1. Get a turkey with a pop up timer. It will pop up when done. Cook it 20 minutes to the pound at 325 in the oven. It is the easiest thing in the world to make. Be sure to remove the giblets, neck and heart. They are in bags, usually. Cook it in the morning, wrap it in foil leaving it on the carcass until you are ready to slice it and it will not be dry. Baste it often.

2. Use pre-made stuffing and a tube of breakfast sage sausage. Mix it together and stuff it in the bird. It makes an excellent stuffing with the home made touch.

3. Make some greens, some corn and plenty of mashed potatoes. I also make roasted potatoes. My father is Irish and my kids are ¾ Irish. We like our potatoes.
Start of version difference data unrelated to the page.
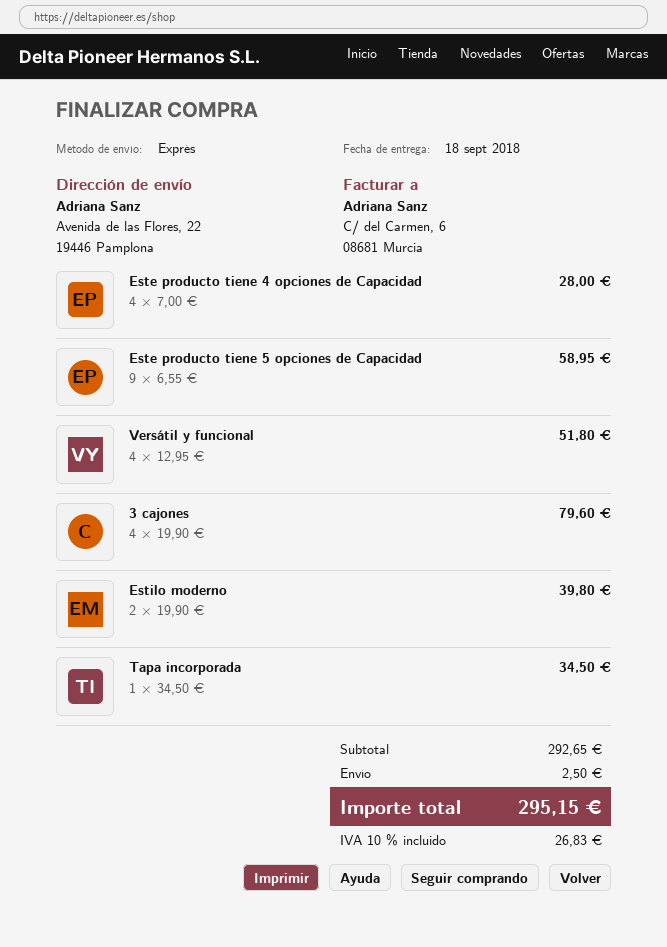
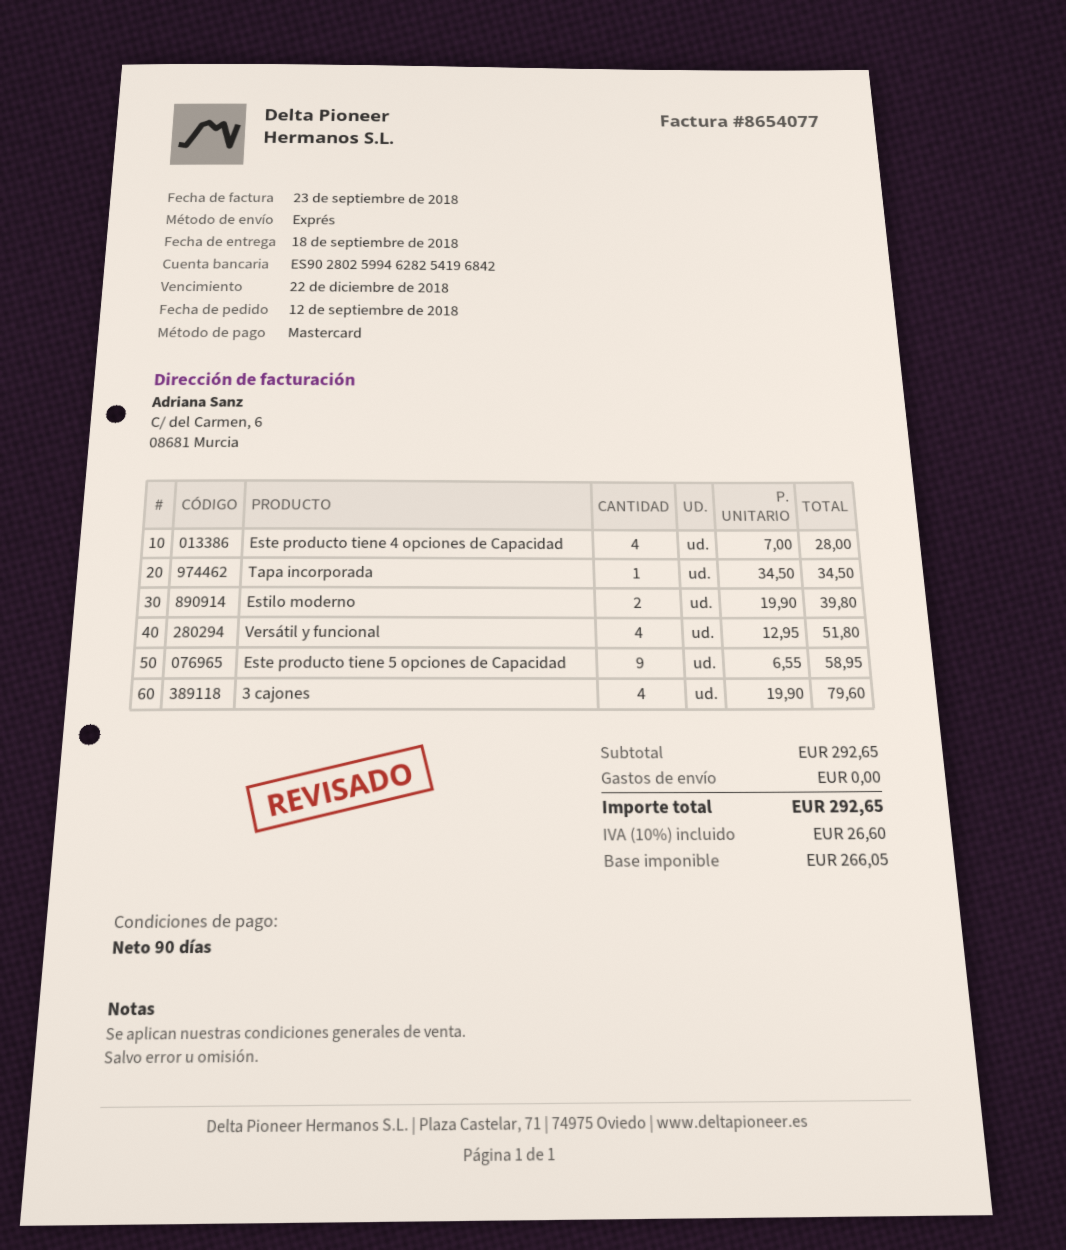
shipping: 2.50 -> 0.00
tax: 10% = 26.83 -> 10% = 26.60
total: 295.15 -> 292.65

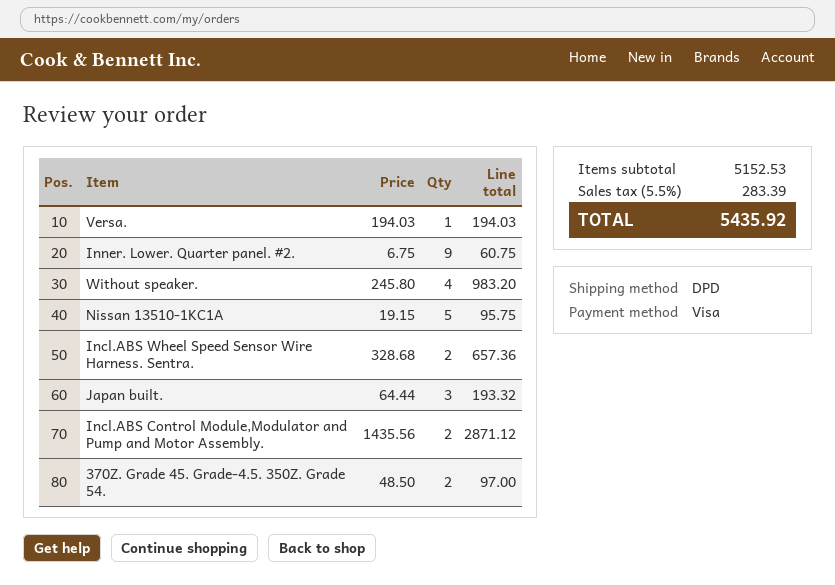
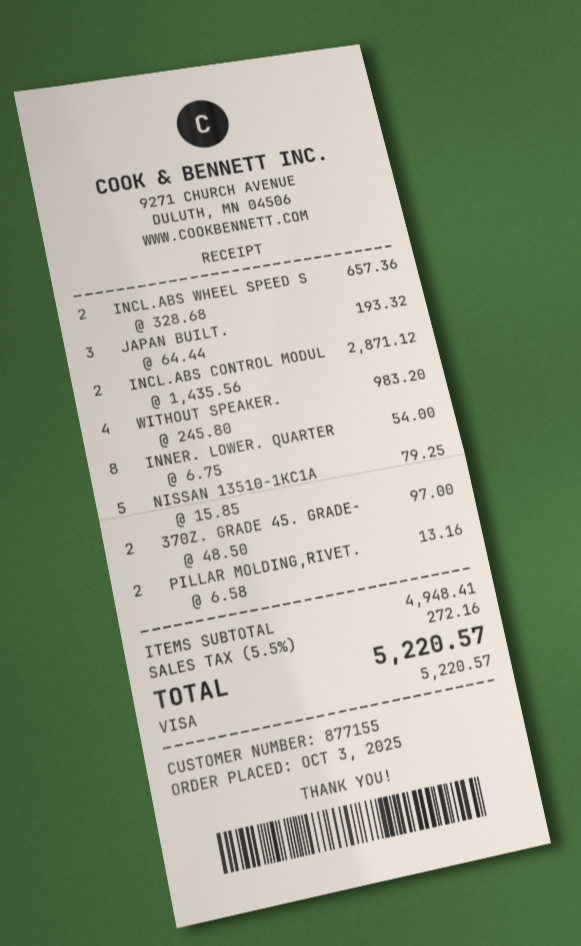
Versa.: 1 x 194.03 = 194.03 -> none
Inner. Lower. Quarter panel. #2.: 9 x 6.75 = 60.75 -> 8 x 6.75 = 54.00
Nissan 13510-1KC1A: 5 x 19.15 = 95.75 -> 5 x 15.85 = 79.25
PILLAR MOLDING,RIVET.: none -> 2 x 6.58 = 13.16
subtotal: 5152.53 -> 4948.41
tax: 5.5% = 283.39 -> 5.5% = 272.16
total: 5435.92 -> 5220.57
4. Buy the pies from the grocery store. One year I made a pumpkin pie from the pumpkin. Okay, it was good. But not good enough to pass up the convenience of the store bought pie. Quit stressing. Pie is pie and the grocery store makes good ones.

5. Buy egg nog. I made egg nog from scratch one year and it was very thin. We all preferred the store bought variety.

6. Skip the caviar. No one but me ate it every year and even I was choking it down. Get shrimp rings instead.

7. Have plenty of liquor on hand. No one will notice the food, especially if you are inviting my ex in-laws as guests.

8. Order the meal from the grocery store. Many stores will give you a fully cooked meal for what it would cost to make it. I did this one year and everyone loved it.

9. Start your own weird tradition. After watching “A Christmas Story” I decided it would be fun to have Chinese food for Christmas. So we had that for two years in a row. My kids still remember this strange occurrence and it sure saved me time.

10. Use the heat and serve rolls. Every year, I always forget the rolls. So I started using the heat and serve rolls to make up for this constant lapse of memory.

Christmas dinner is about being with your family. Give thanks that you are all together for this Christmas Present. Wish for more Christmases yet to come. Be happy that you are all inside a warm home and enjoying your time together, even if you have no main course.